Furthermore, the overall satisfaction of the usability of the proposed system and the ease of using the interface design is 80% in terms of Quesenbery’s 5Es and Nielsen ratings, which indicates that this system must be improved in two aspects: error tolerance and help documentations. In addition, the verification results of the interface design show that the human-machine interface of our proposed system can meet important design preferences and provide approximately optimal balance.
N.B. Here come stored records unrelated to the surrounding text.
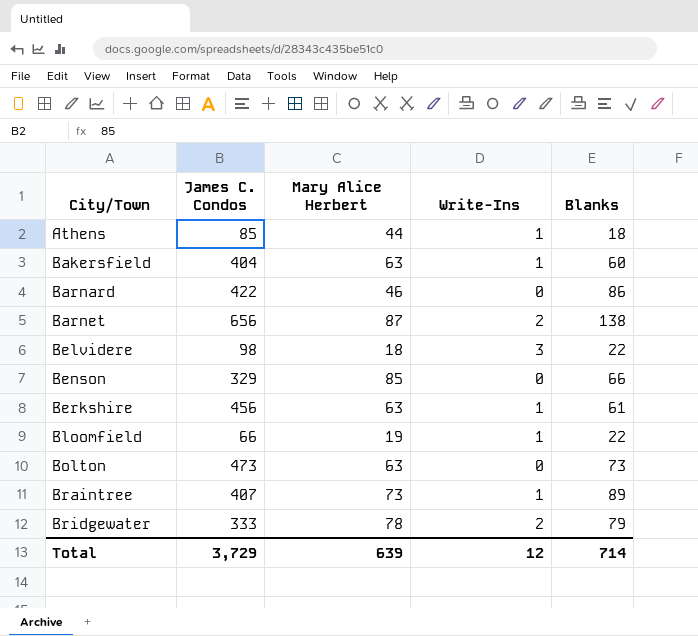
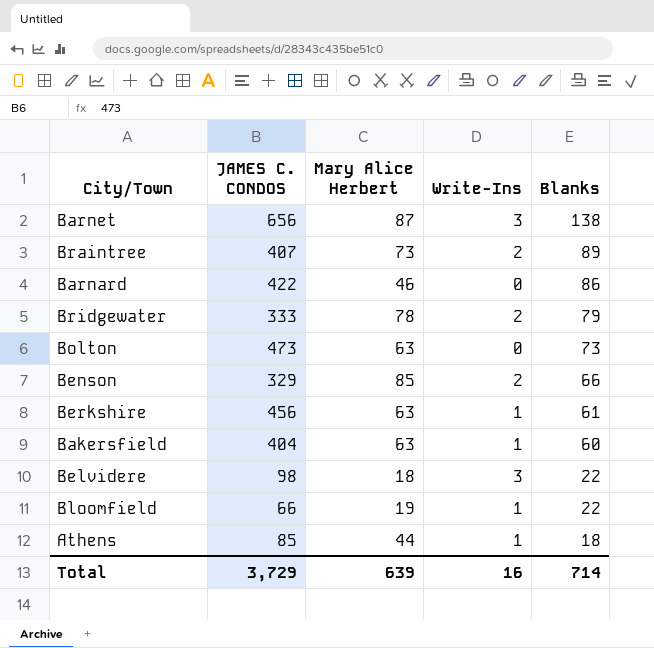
row order: City/Town ascending -> Blanks descending
column name: James C. Condos -> JAMES C. CONDOS
Barnet | Write-Ins: 2 -> 3
Braintree | Write-Ins: 1 -> 2
Benson | Write-Ins: 0 -> 2
Total | Write-Ins: 12 -> 16

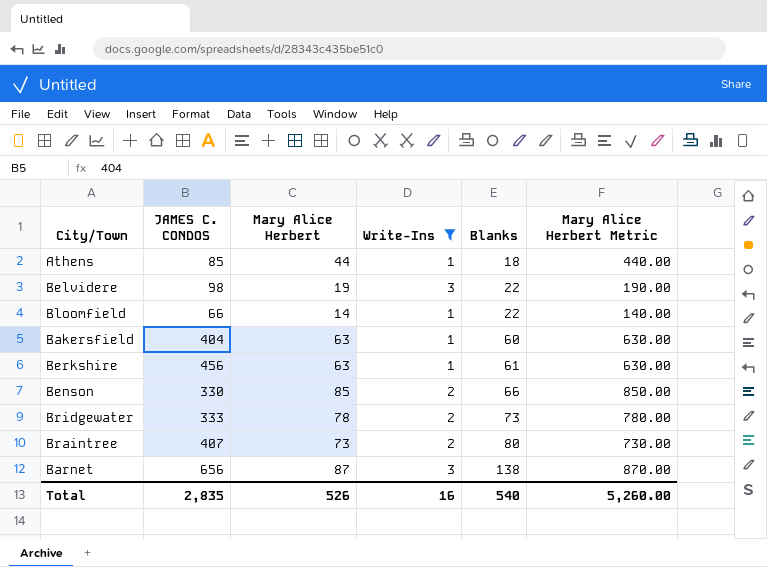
filter: none -> Write-Ins != 0
row order: Blanks descending -> Blanks ascending
column Mary Alice Herbert Metric | formula: none -> [Mary Alice Herbert] * 10
Belvidere | Mary Alice Herbert: 18 -> 19
Bloomfield | Mary Alice Herbert: 19 -> 14
Benson | JAMES C. CONDOS: 329 -> 330
Bridgewater | Blanks: 79 -> 73
Braintree | Blanks: 89 -> 80
Total | JAMES C. CONDOS: 3,729 -> 2,835
Total | Mary Alice Herbert: 639 -> 526
Total | Blanks: 714 -> 540

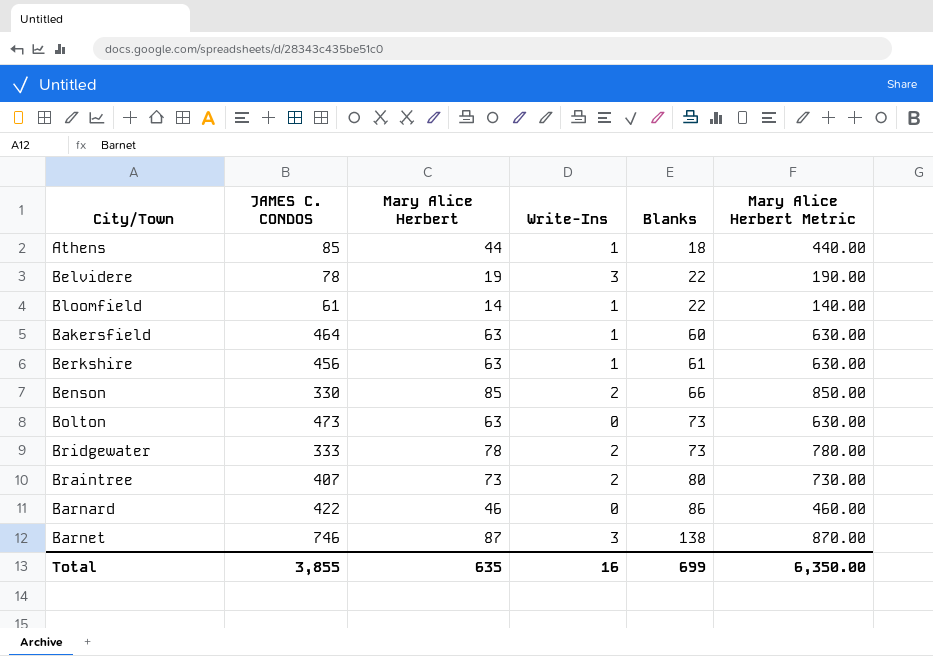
filter: Write-Ins != 0 -> none
Belvidere | JAMES C. CONDOS: 98 -> 78
Bloomfield | JAMES C. CONDOS: 66 -> 61
Bakersfield | JAMES C. CONDOS: 404 -> 464
Barnet | JAMES C. CONDOS: 656 -> 746
Total | JAMES C. CONDOS: 2,835 -> 3,855
Total | Mary Alice Herbert: 526 -> 635
Total | Blanks: 540 -> 699
Total | Mary Alice Herbert Metric: 5,260.00 -> 6,350.00

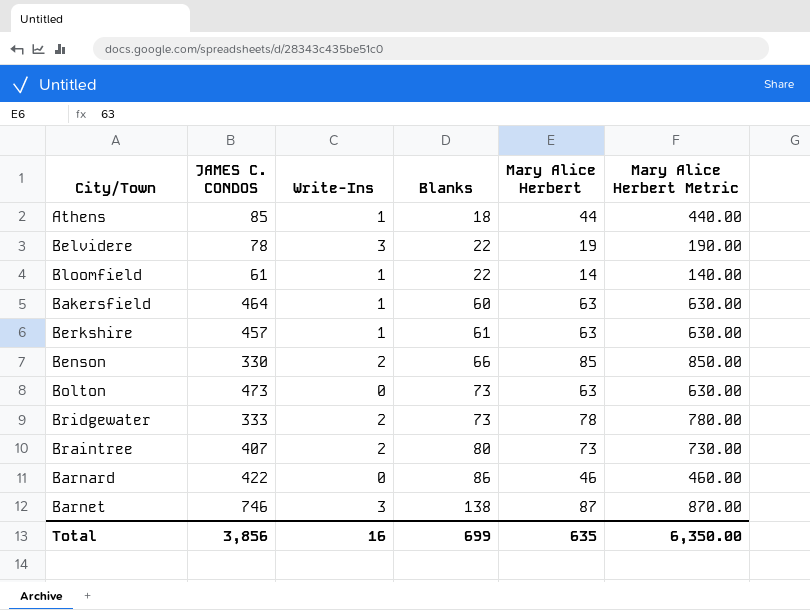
column Mary Alice Herbert | position: 3 -> 5
Berkshire | JAMES C. CONDOS: 456 -> 457
Total | JAMES C. CONDOS: 3,855 -> 3,856

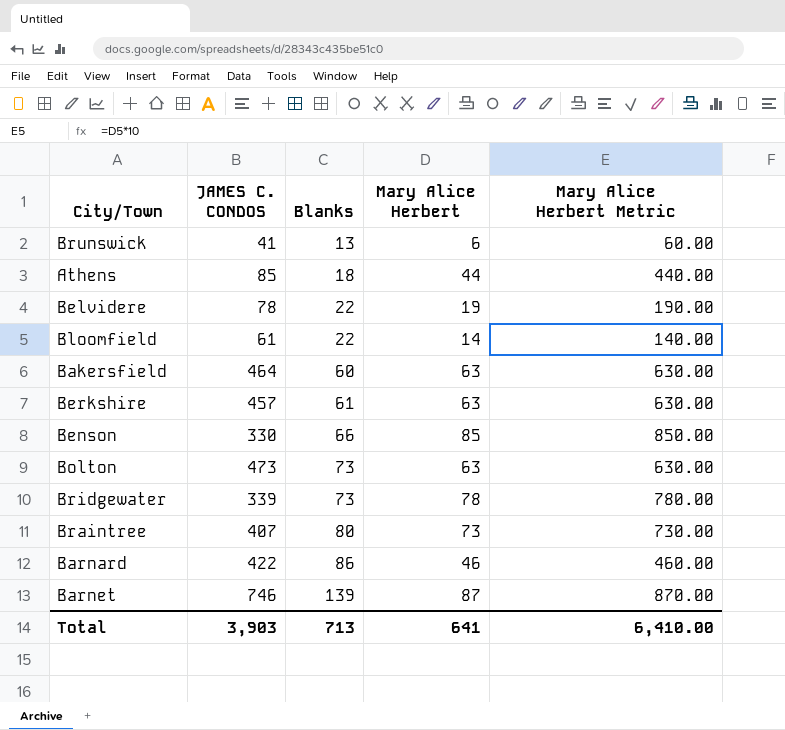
column Write-Ins | position: 3 -> none
row Brunswick: none -> 41 | 13 | 6 | 60.00
Bridgewater | JAMES C. CONDOS: 333 -> 339
Barnet | Blanks: 138 -> 139
Total | JAMES C. CONDOS: 3,856 -> 3,903
Total | Blanks: 699 -> 713
Total | Mary Alice Herbert: 635 -> 641
Total | Mary Alice Herbert Metric: 6,350.00 -> 6,410.00

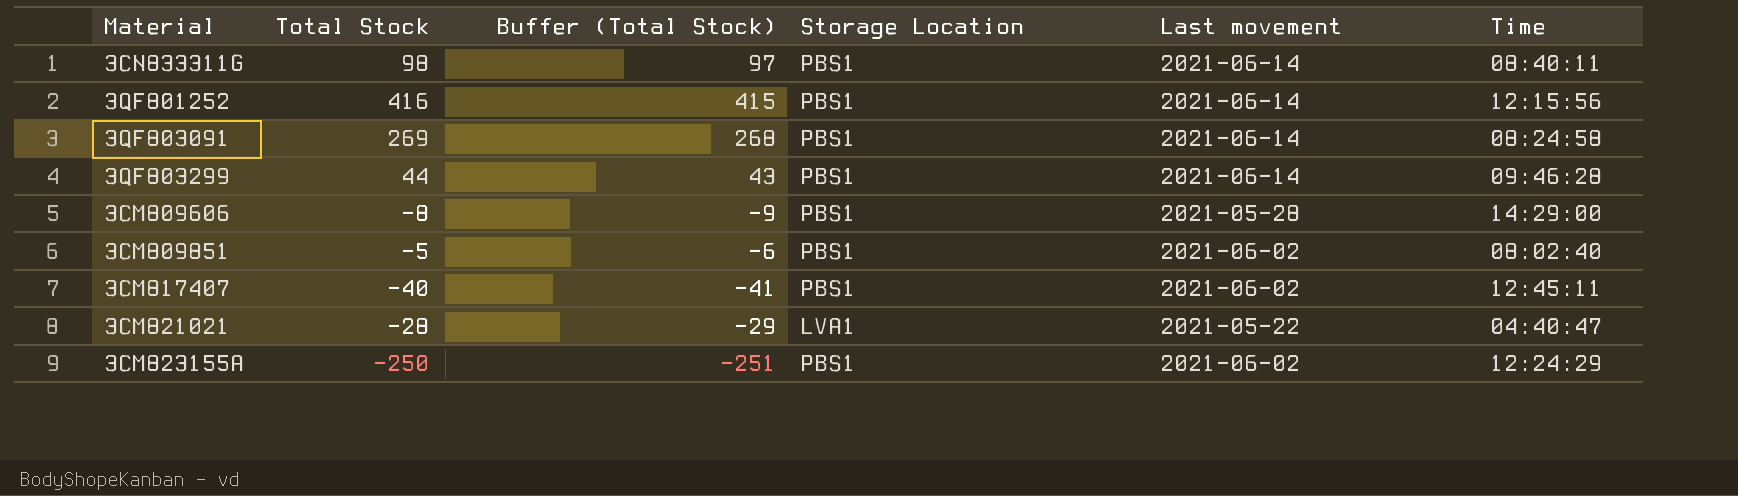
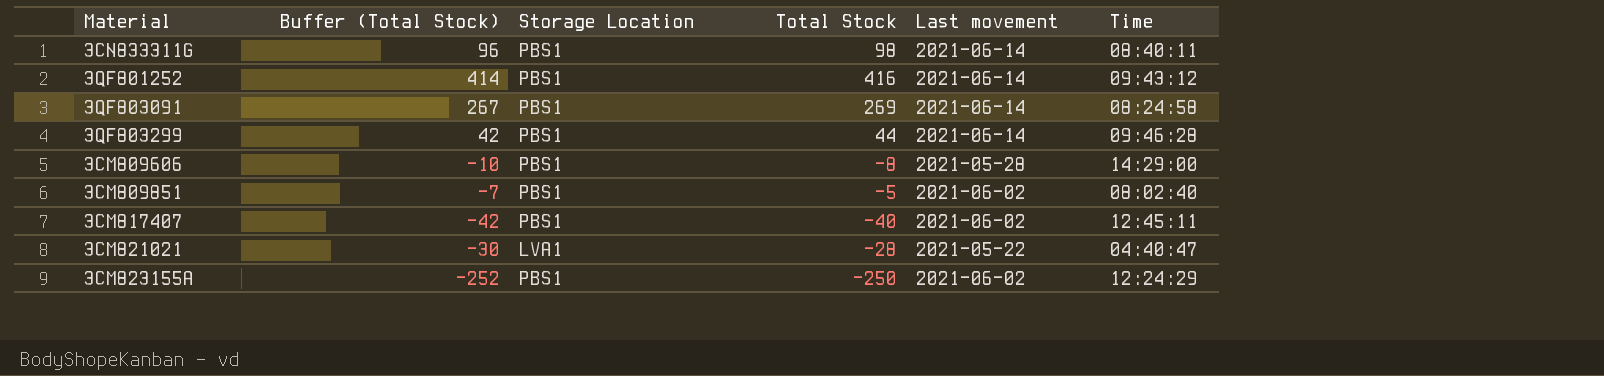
column Buffer (Total Stock) | formula: [Total Stock] - 1 -> [Total Stock] - 2
column Total Stock | position: 2 -> 4
3QF801252 | Time: 12:15:56 -> 09:43:12

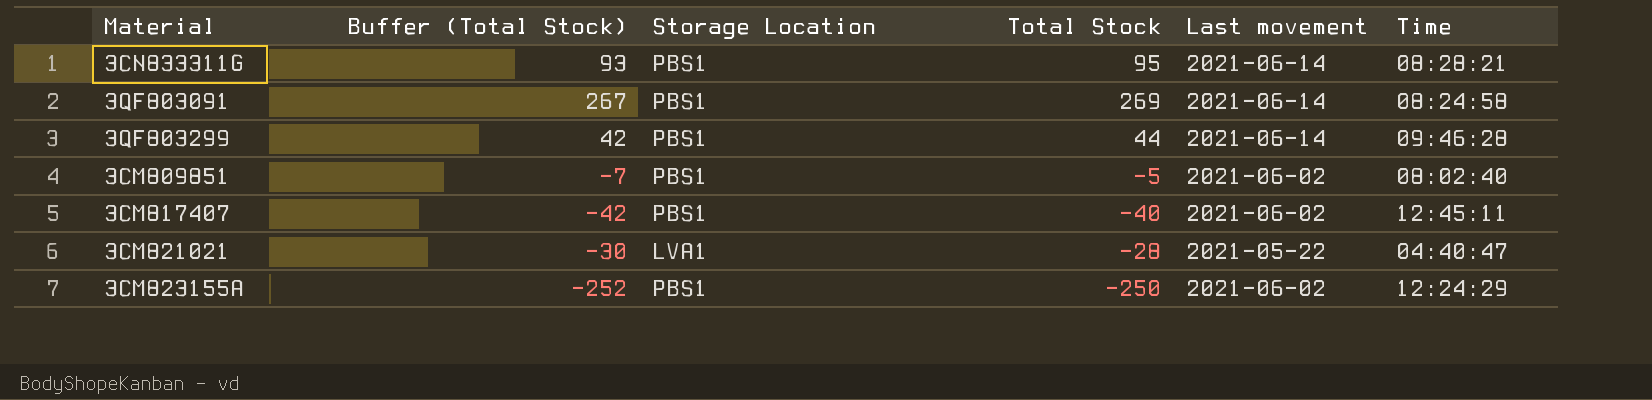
row 3QF801252: 414 | PBS1 | 416 | 2021-06-14 | 09:43:12 -> none
row 3CM809606: -10 | PBS1 | -8 | 2021-05-28 | 14:29:00 -> none
3CN833311G | Buffer (Total Stock): 96 -> 93
3CN833311G | Total Stock: 98 -> 95
3CN833311G | Time: 08:40:11 -> 08:28:21

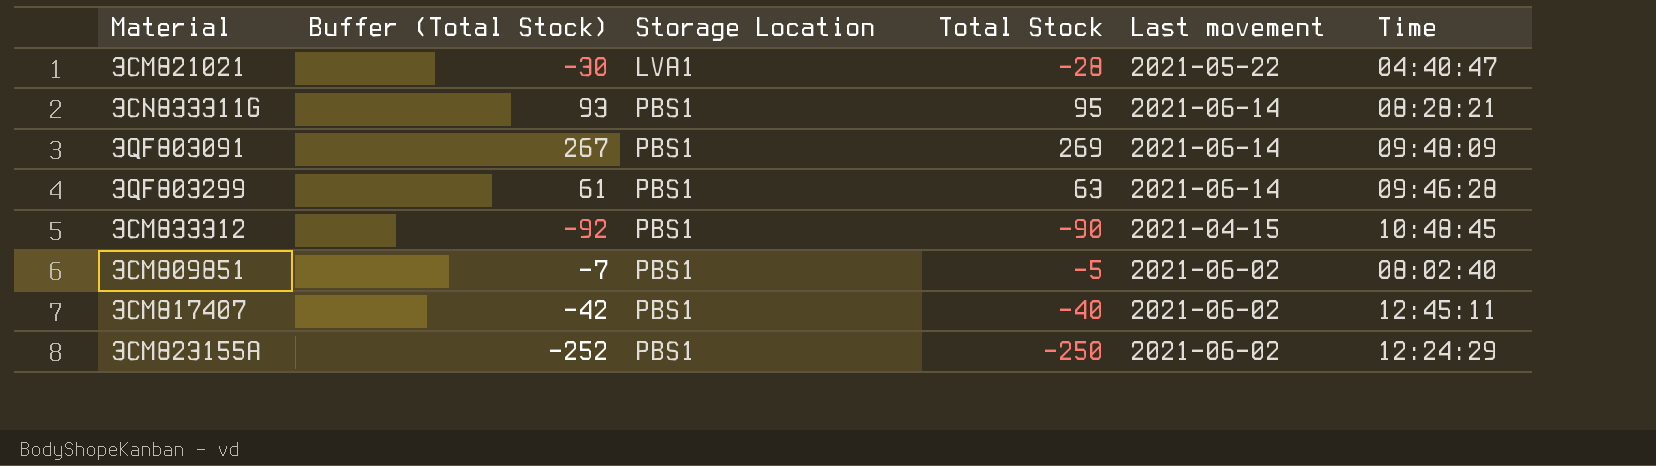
row order: none -> Storage Location ascending
3QF803091 | Time: 08:24:58 -> 09:48:09
3QF803299 | Buffer (Total Stock): 42 -> 61
3QF803299 | Total Stock: 44 -> 63
row 3CM833312: none -> -92 | PBS1 | -90 | 2021-04-15 | 10:48:45

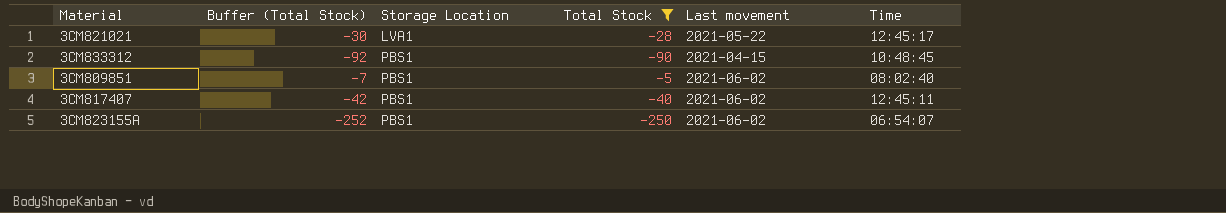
filter: none -> Total Stock <= -5
3CM821021 | Time: 04:40:47 -> 12:45:17
3CM823155A | Time: 12:24:29 -> 06:54:07

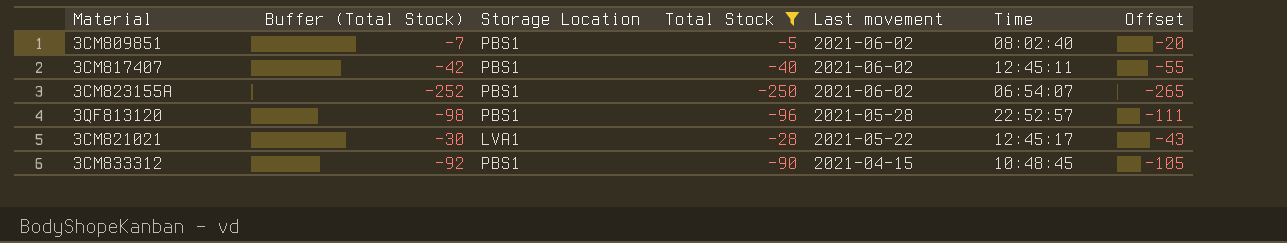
row order: Storage Location ascending -> Last movement descending
column Offset | formula: none -> [Total Stock] - 15
row 3QF813120: none -> -98 | PBS1 | -96 | 2021-05-28 | 22:52:57 | -111

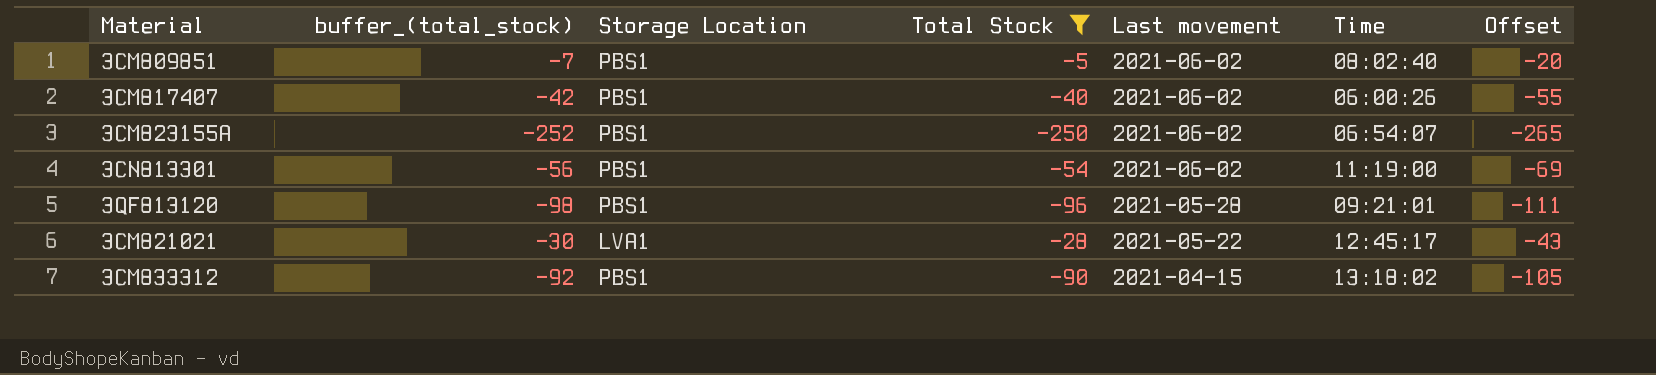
column name: Buffer (Total Stock) -> buffer_(total_stock)
3CM817407 | Time: 12:45:11 -> 06:00:26
row 3CN813301: none -> -56 | PBS1 | -54 | 2021-06-02 | 11:19:00 | -69
3QF813120 | Time: 22:52:57 -> 09:21:01
3CM833312 | Time: 10:48:45 -> 13:18:02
Then, the top-n experiment shows that the top-5 recommendations would be better for solving the traditional tradeoff between output quality and processing time. Finally, from system effectiveness experiments, the proposed system receives an overall function’s up-to-standard rate of 87.5%, and those recommendations provide users with high information correctness and user satisfaction. In other words, while the interface appearance is more convenient, the operation and fluency are somewhat insufficient, and should be enhanced; the information correctness is graded as being high, and the graphical menu design of the system is easy for the users, which are obvious outcomes. Although there is plenty of room for improvement in experience, the feasibility of the proposed service architecture has been proven.